NeurIPS 2021, "Fine Samples for Learning with Noisy Labels"

Overview

[Official] FINE Samples for Learning with Noisy Labels

This repository is the official implementation of "FINE Samples for Learning with Noisy Labels" paper presented in NeurIPS 2021. New version of previous repository https://github.com/jaychoi12/FINE. Future code modifications and official developments will take place here. Thanks to the contributors in the previous repo.

Reference Codes

We refer to some official implementation codes

Requirements

  • This codebase is written for python3 (used python 3.7.6 while implementing).
  • To install necessary python packages, run pip install -r requirements.txt.

Training

Sample-Selection Approaches and Collaboration with Noise-Robust loss functions

Semi-Supervised Approaches

  • Most codes are similar with the original implementation code in https://github.com/LiJunnan1992/DivideMix.
  • If you want to train the model with FINE (f-dividemix), move to the folder dividemix and run the bash files by following the README.md in the dividemix folder.

Results

You can reproduce all results in the paper with our code. All results have been described in our paper including Appendix. The results of our experiments are so numerous that it is difficult to post everything here.
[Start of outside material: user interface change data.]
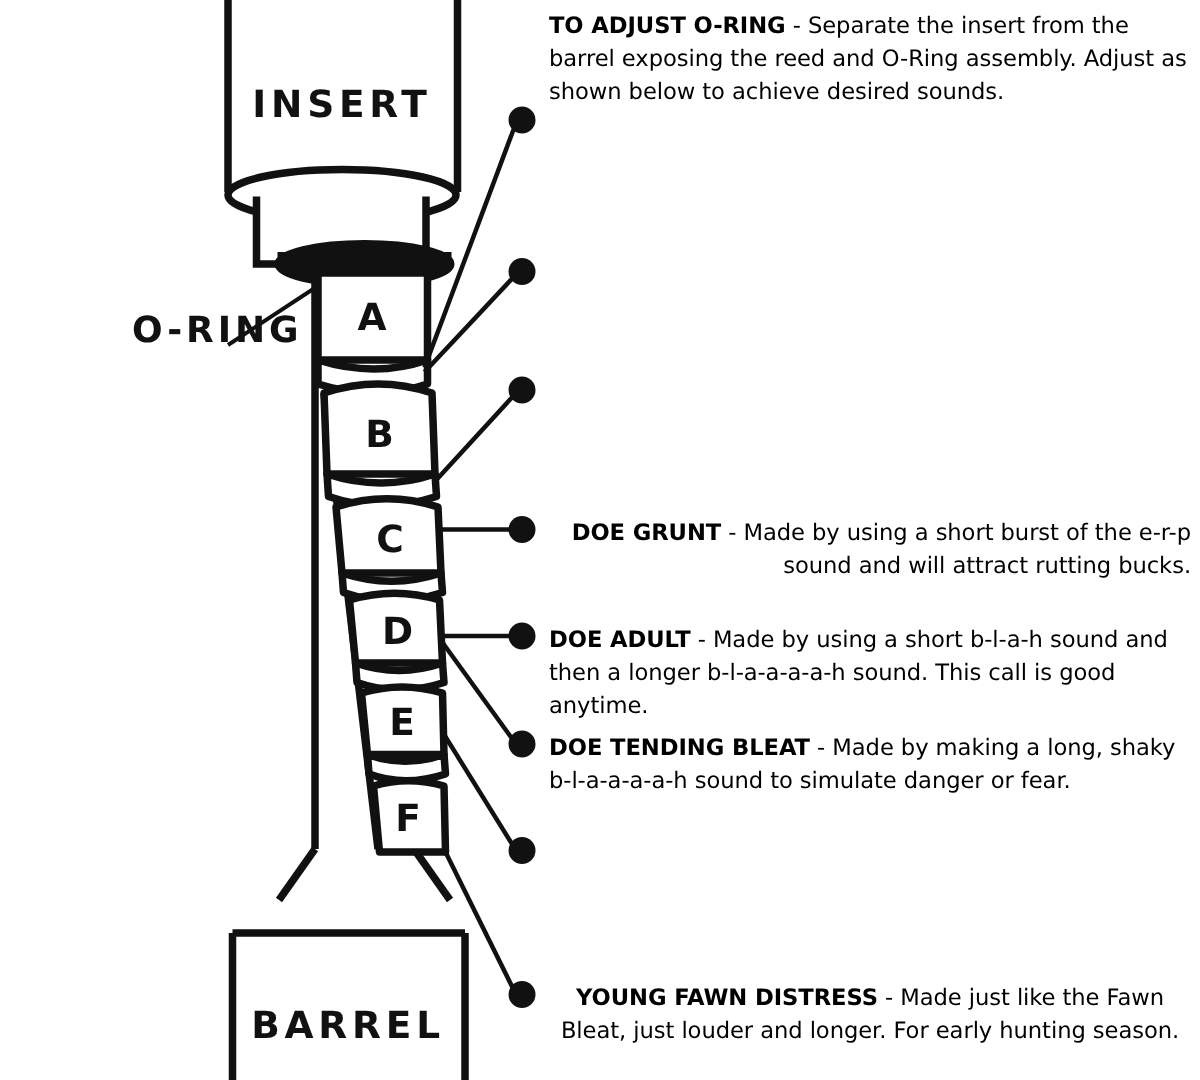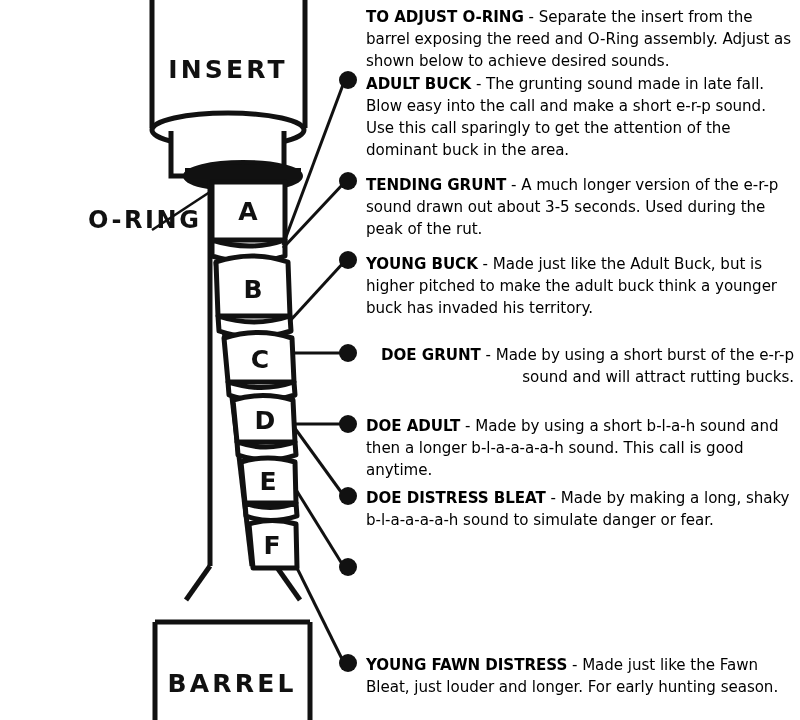--- a/index.html
+++ b/index.html
@@ -169,44 +169,35 @@
   <circle cx="348" cy="567" r="9" fill="#111"></circle>
   <circle cx="348" cy="663" r="9" fill="#111"></circle>
 </svg>
 
 <div id="callouts">
 
   <div class="callout" id="intro">
     <span class="term">TO ADJUST O-RING</span><span class="body"> - </span><span class="body">Separate the insert from the barrel exposing the reed and O-Ring assembly. Adjust as shown below to achieve desired sounds.</span>
   </div>
 
-  <div class="callout" style="top:73px;">
-    <span class="term">ADULT BUCK</span><span class="body"> - </span><span class="body">The grunting sound made in late fall. Blow easy into the call and make a short e-r-p sound. Use this call sparingly to get the attention of the dominant buck in the area.</span>
-  </div>
-
-  <div class="callout" style="top:174px;">
-    <span class="term">TENDING GRUNT</span><span class="body"> - </span><span class="body">A much longer version of the e-r-p sound drawn out about 3-5 seconds. Used during the peak of the rut.</span>
-  </div>
-
-  <div class="callout" style="top:253px;">
-    <span class="term">YOUNG BUCK</span><span class="body"> - </span><span class="body">Made just like the Adult Buck, but is higher pitched to make the adult buck think a younger buck has invaded his territory.</span>
-  </div>
+
+
 
   <div class="callout" style="top:344px;text-align:right;">
     <span class="term">DOE GRUNT</span><span class="body"> - </span><span class="body">Made by using a short burst of the e-r-p sound and will attract rutting bucks.</span>
   </div>
 
   <div class="callout" style="top:415px;">
     <span class="term">DOE ADULT</span><span class="body"> - </span><span class="body">Made by using a short b-l-a-h sound and then a longer b-l-a-a-a-a-h sound. This call is good anytime.</span>
   </div>
 
   <div class="callout" style="top:487px;">
-    <span class="term">DOE DISTRESS BLEAT</span><span class="body"> - </span><span class="body">Made by making a long, shaky b-l-a-a-a-a-h sound to simulate danger or fear.</span>
-  </div>
-
-
-  <div class="callout" style="top:654px;">
+    <span class="term">DOE TENDING BLEAT</span><span class="body"> - </span><span class="body">Made by making a long, shaky b-l-a-a-a-a-h sound to simulate danger or fear.</span>
+  </div>
+
+
+  <div class="callout" style="top:654px;text-align:center;">
     <span class="term">YOUNG FAWN DISTRESS</span><span class="body"> - </span><span class="body">Made just like the Fawn Bleat, just louder and longer. For early hunting season.</span>
   </div>
 
 </div>
 
 </div>
 
 </body></html>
However, if you experiment several times by modifying the hyperparameter value in the .sh file, you will be able to reproduce all of our analysis.

Contact

License
This project is licensed under the terms of the MIT license.

Acknowledgements

This work was supported by Institute of Information & communications Technology Planning & Evaluation (IITP) grant funded by the Korea government (MSIT) [No.2019-0-00075, Artificial Intelligence Graduate School Program (KAIST)] and [No. 2021-0-00907, Development of Adaptive and Lightweight Edge-Collaborative Analysis Technology for Enabling Proactively Immediate Response and Rapid Learning].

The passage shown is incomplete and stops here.